Goal of the exercise. Say how many lines in the entries contain "reduction", giving only the number.

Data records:
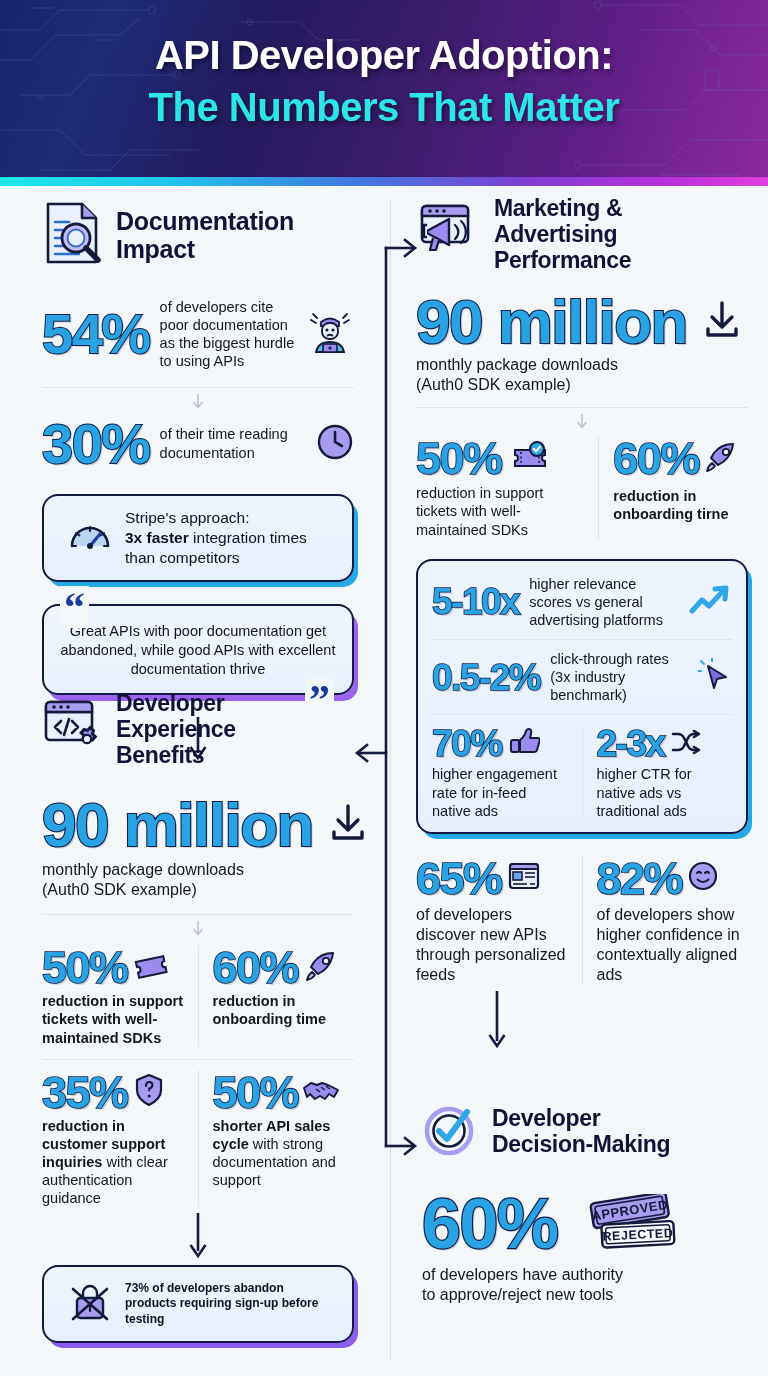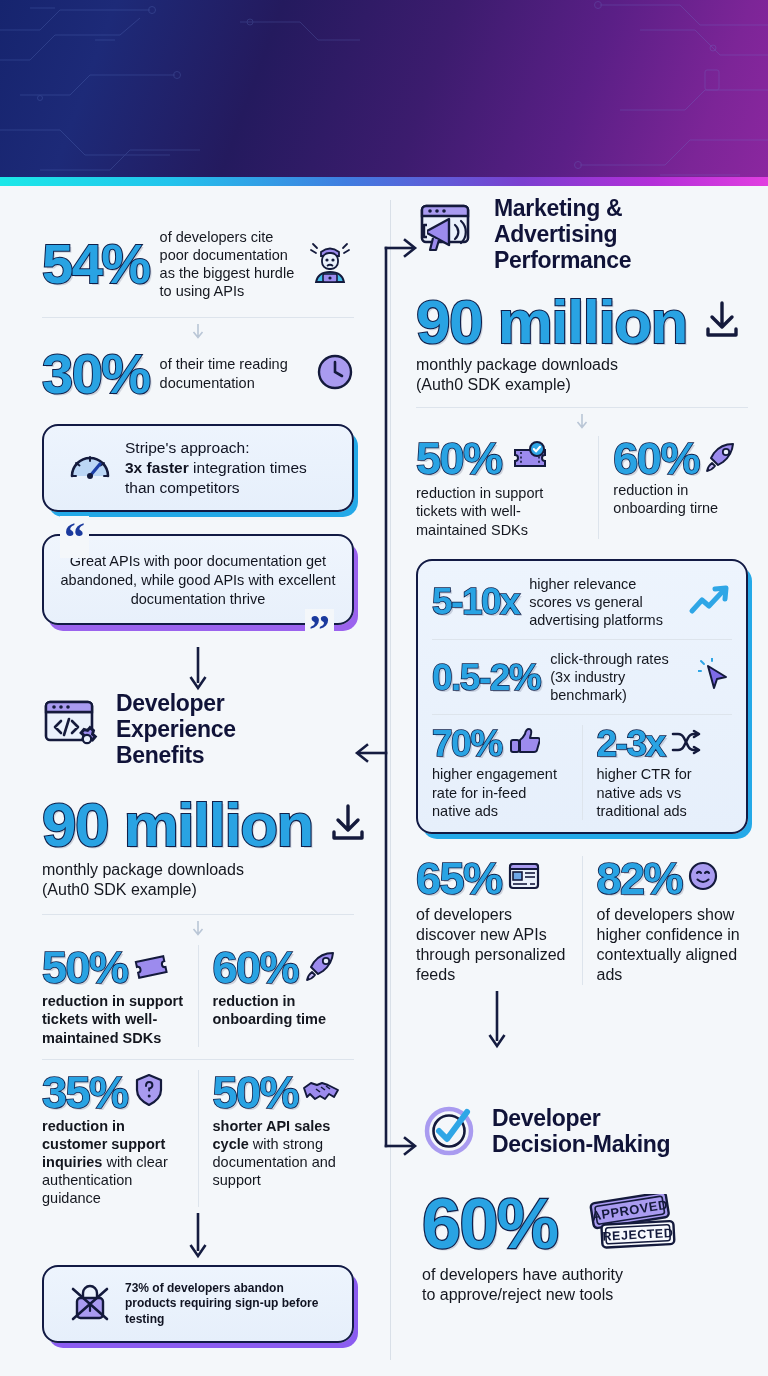--- a/index.html
+++ b/index.html
@@ -145,6 +145,10 @@
         <path d="M240 22 H300 L318 40 H360"></path>
       </g>
     </svg>
+    <div class="header-inner">
+      <div class="title-1">API Developer Adoption:</div>
+      <div class="title-2">The Numbers That Matter</div>
+    </div>
     <div class="header-strip"></div>
   </div>
 

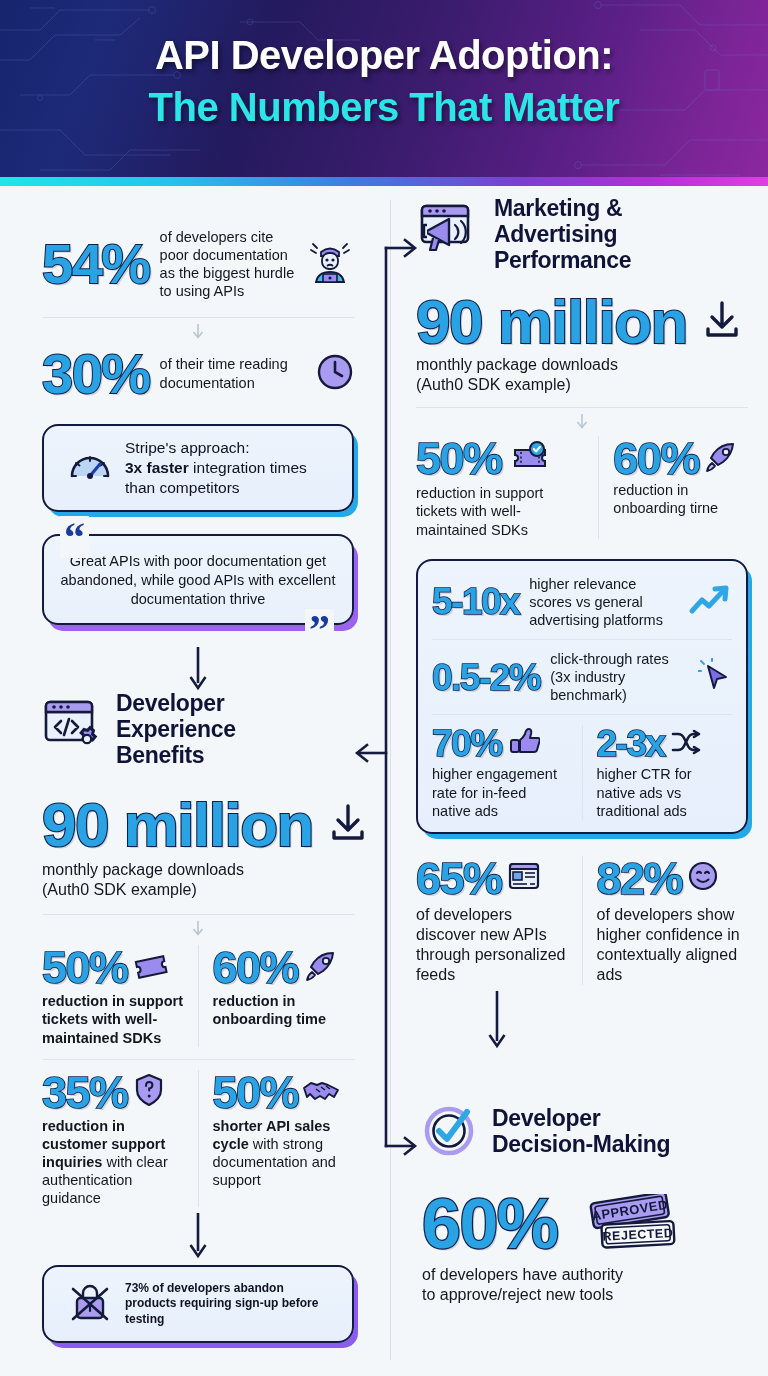--- a/index.html
+++ b/index.html
@@ -175,6 +175,25 @@
 
       <div style="position:absolute; left:42px; top:14px; width:312px;">
 
+        <div class="sec-head">
+          <span class="sec-icon">
+            <svg width="62" height="66" viewBox="0 0 62 66">
+              <path d="M6 4 h34 l14 14 v44 H6 Z" fill="#EAF1FC" stroke="#141a3c" stroke-width="2.6" stroke-linejoin="round"></path>
+              <path d="M40 4 v14 h14" fill="#A99BF0" stroke="#141a3c" stroke-width="2.6" stroke-linejoin="round"></path>
+              <g stroke="#2a6ed4" stroke-width="2.4" stroke-linecap="round">
+                <path d="M13 22 h14"></path>
+                  <path d="M13 30 h20"></path>
+                  <path d="M13 38 h20"></path>
+                <path d="M13 46 h24"></path>
+                  <path d="M13 54 h24"></path>
+              </g>
+              <circle cx="34" cy="38" r="14" fill="#C9BCF7" stroke="#141a3c" stroke-width="2.8"></circle>
+              <circle cx="34" cy="38" r="8.5" fill="#EAF1FC" stroke="#3a6fd0" stroke-width="2"></circle>
+              <path d="M44 48 L56 60" stroke="#141a3c" stroke-width="5.5" stroke-linecap="round"></path>
+            </svg>
+          </span>
+          <span class="sec-title">Documentation Impact</span>
+        </div>
 
         <div class="stat-row" style="margin-top:28px;">
           <span class="bignum xl">54%</span>

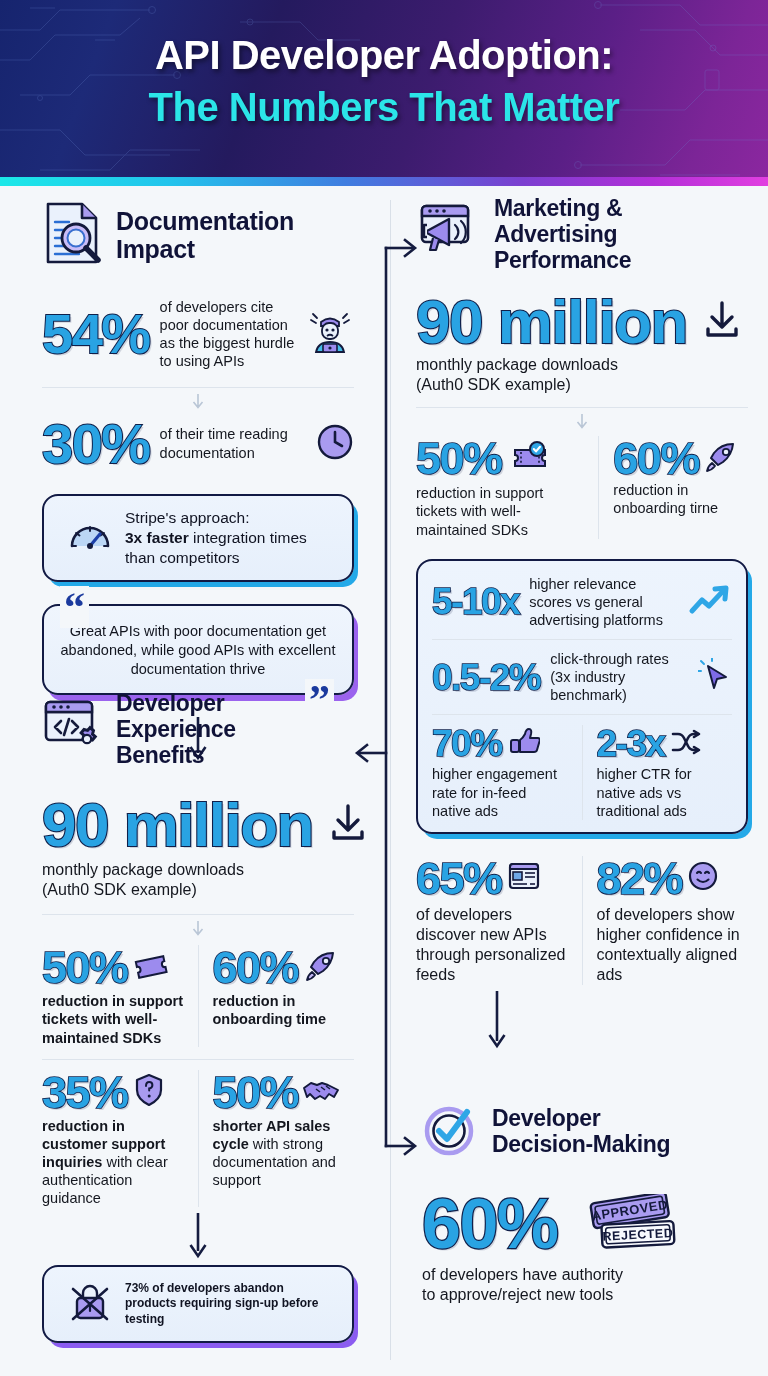--- a/index.html
+++ b/index.html
@@ -465,7 +465,7 @@
                 </svg>
               </span>
             </div>
-            <div class="stat-desc" style="margin-top:0;">reduction in onboarding tirne</div>
+            <div class="stat-desc" style="margin-top:6px;font-weight:bold;">reduction in onboarding tirne</div>
           </div>
         </div>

Reply. 2